It has some pretty basic flaws that are pervasive that the reader should be
aware of. First off is the "productivity" measure: the last time I looked
around, this was nearly impossible to quantify for software development. The
author chose SLOC and development time as stand-ins for productivity. SLOC has
a connection with code quality and time of development, but development time
is well known to vary[1].

In particular, development time in this thesis is linked to results in a
pretty classic "Psychologist's fallacy"[2]; the author generalizes their
experiences as conclusive. This implies in particular that "development time"
in this thesis should be thrown out for meaningful conclusions, as the sample
size is 1. It is, however, an interesting experience report.

Another basic flaw is the connecting of 'modern' with 'good'. The author
remarks the main disadvantage of C and Fortran are their age; this crops up
here and there. Workflow tooling in Go and Rust are major focuses by the
developers: C workflow tooling is usually locally brewed. This does not make
C-the-language worse.

More on a meta level, my advisor in my Master's work drummed into me that I
should NOT insert my opinion into the thesis until the conclusion.

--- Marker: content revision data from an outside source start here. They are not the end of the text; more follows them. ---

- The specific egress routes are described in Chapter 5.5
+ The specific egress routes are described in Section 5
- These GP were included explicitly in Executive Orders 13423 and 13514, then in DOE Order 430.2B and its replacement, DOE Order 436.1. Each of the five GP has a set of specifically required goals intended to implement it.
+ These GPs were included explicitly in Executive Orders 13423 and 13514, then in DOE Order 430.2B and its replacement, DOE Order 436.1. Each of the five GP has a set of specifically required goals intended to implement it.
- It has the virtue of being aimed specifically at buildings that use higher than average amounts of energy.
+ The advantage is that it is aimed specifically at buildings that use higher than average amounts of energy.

So I found
the editorializing along the way very annoying.

And finally, and very unfortunately, the experience level of the author
_appears_ to be low in all three languages; this is significant when it comes
to implementing high performance code.

\---

Now, for the interesting / good parts of this experience report.

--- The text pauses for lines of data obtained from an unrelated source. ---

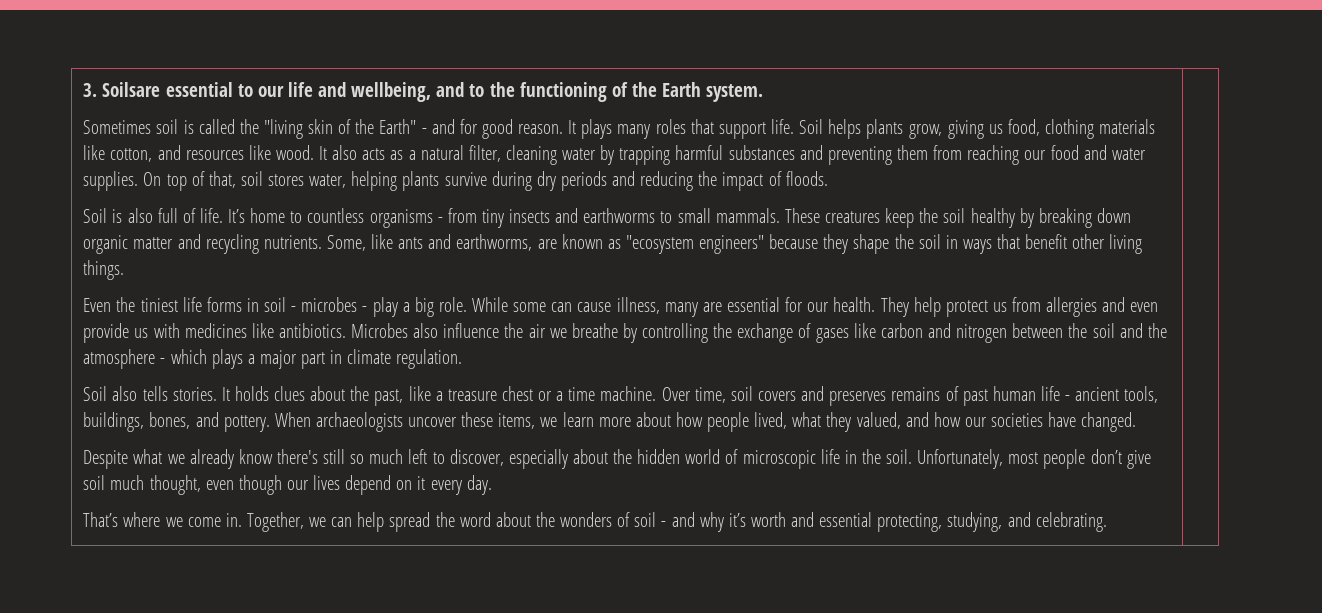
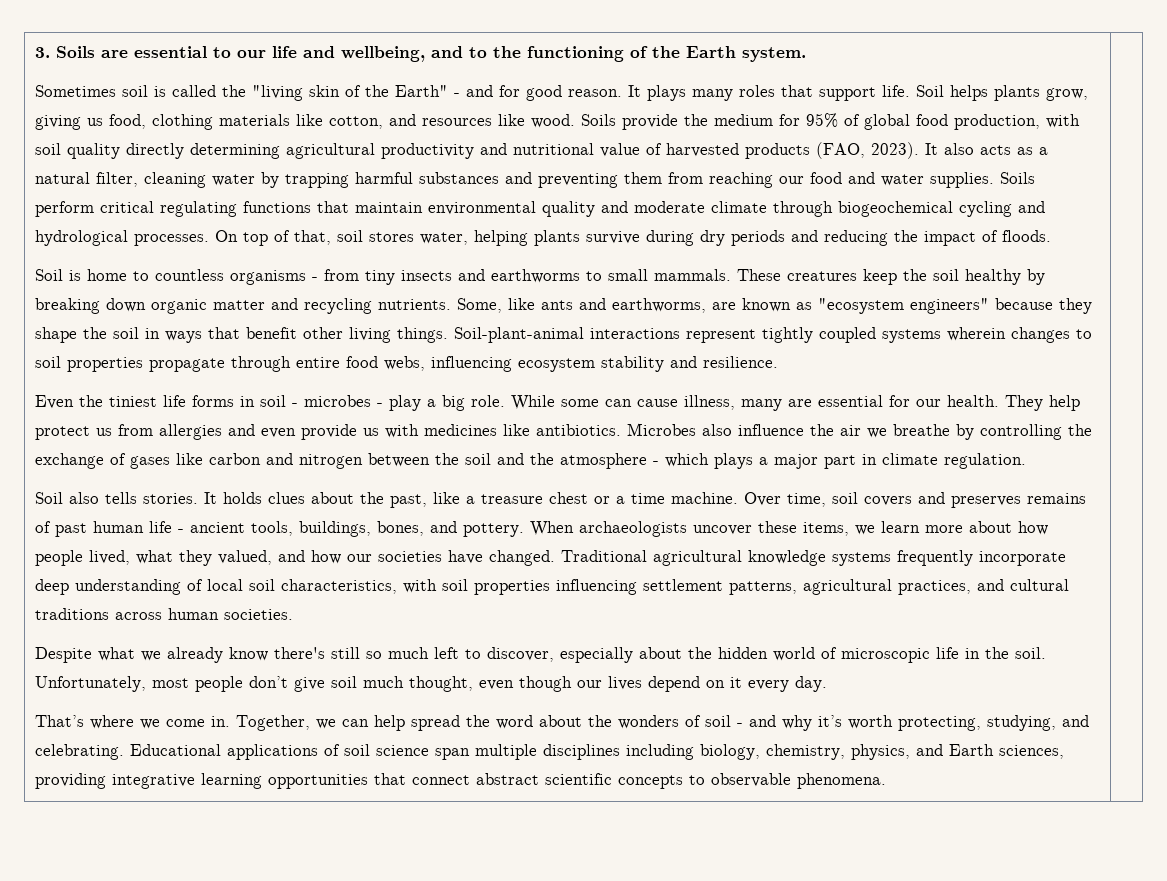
- 3. Soilsare essential to our life and wellbeing, and to the functioning of the Earth system.
+ 3. Soils are essential to our life and wellbeing, and to the functioning of the Earth system.
+ Soils provide the medium for 95% of global food production, with soil quality directly determining agricultural productivity and nutritional value of harvested products (FAO, 2023).
+ Soils perform critical regulating functions that maintain environmental quality and moderate climate through biogeochemical cycling and hydrological processes.
- Soil is also full of life. It’s home to countless organisms - from tiny insects and earthworms to small mammals.
+ Soil is home to countless organisms - from tiny insects and earthworms to small mammals.
+ Soil-plant-animal interactions represent tightly coupled systems wherein changes to soil properties propagate through entire food webs, influencing ecosystem stability and resilience.
+ Traditional agricultural knowledge systems frequently incorporate deep understanding of local soil characteristics, with soil properties influencing settlement patterns, agricultural practices, and cultural traditions across human societies.
- Together, we can help spread the word about the wonders of soil - and why it’s worth and essential protecting, studying, and celebrating.
+ Together, we can help spread the word about the wonders of soil - and why it’s worth protecting, studying, and celebrating. Educational applications of soil science span multiple disciplines including biology, chemistry, physics, and Earth sciences, providing integrative learning opportunities that connect abstract scientific concepts to observable phenomena.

Standout interesting for me was the Rust speedup on the 48-core machine. I did
not expect that, nor did I expect Go to make such a good showing here as well.

In _general_ Go performance/memory made a surprisingly good showing (to me)
for this work. I shall have to revise my opinion of it upward in the
performance axis.

I am both surprised and vaguely annoyed by the Rust runtime eating so much
memory (Would love to hear from a Rust contributor why that is and what's
being scheduled to be done about it).

Of course the stronger type system of Rust catching an error that C and Go
didn't pick up is both (a) humorous and (b) justifies the type community's
work in these areas. I look forward to Rust 1.0!

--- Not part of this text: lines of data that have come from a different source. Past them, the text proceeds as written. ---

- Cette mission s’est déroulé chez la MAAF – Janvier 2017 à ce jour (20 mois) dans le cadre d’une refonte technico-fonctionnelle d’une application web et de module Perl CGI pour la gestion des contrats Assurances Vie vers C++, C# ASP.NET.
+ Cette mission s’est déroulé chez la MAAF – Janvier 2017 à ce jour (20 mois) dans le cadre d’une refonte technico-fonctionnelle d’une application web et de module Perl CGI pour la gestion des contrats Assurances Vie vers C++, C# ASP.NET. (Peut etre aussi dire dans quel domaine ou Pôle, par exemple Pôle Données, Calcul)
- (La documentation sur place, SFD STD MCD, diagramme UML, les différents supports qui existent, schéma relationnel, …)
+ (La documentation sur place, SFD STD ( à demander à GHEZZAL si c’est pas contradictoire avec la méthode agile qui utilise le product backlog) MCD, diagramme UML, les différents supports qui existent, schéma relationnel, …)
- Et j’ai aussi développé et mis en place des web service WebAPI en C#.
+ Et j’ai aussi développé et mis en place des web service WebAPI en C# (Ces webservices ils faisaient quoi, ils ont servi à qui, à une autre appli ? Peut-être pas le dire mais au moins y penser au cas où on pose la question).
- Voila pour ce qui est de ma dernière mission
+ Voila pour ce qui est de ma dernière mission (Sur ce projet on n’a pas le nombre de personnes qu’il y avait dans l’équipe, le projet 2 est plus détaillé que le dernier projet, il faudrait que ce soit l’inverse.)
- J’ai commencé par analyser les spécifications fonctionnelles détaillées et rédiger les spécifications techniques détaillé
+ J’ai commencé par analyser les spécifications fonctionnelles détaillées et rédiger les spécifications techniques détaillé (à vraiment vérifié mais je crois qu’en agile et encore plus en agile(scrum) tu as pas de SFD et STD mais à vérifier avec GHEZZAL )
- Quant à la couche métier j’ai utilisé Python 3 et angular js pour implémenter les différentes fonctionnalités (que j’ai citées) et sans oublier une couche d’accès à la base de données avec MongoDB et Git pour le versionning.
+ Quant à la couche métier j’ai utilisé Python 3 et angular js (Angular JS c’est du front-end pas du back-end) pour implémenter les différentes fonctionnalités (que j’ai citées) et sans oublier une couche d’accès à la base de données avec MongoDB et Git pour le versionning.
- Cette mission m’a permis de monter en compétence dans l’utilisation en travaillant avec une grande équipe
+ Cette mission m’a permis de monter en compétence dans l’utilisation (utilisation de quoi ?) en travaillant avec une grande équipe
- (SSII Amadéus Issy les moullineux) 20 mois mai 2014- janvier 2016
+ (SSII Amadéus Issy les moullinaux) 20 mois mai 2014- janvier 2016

One note by the author that is worth calling out stronger is the deployment
story: Go has a _great_ one with static linking, whereas C gets sketchy and
Rust is... ??. I believe Rust has a static linker option, but I havn't perused
the manual in that area for some time. For serious cloud-level deployments
over time, static linking is _very nice_ , and I'm not surprised Google went
that route. It's something that would be very nice to put as a Rust emission
option "\--crate-type staticbin".

Anyway. I look forward to larger sample sizes and, one day, a better productiv

[1] [http://www.amazon.com/Making-Software-Really-Works-
Believe/d...](http://www.amazon.com/Making-Software-Really-Works-
Believe/dp/0596808321) The situation is actually far worse than just varying
developer time.

[2]
[https://en.wikipedia.org/wiki/Psychologist%27s_fallacy](https://en.wikipedia.org/wiki/Psychologist%27s_fallacy)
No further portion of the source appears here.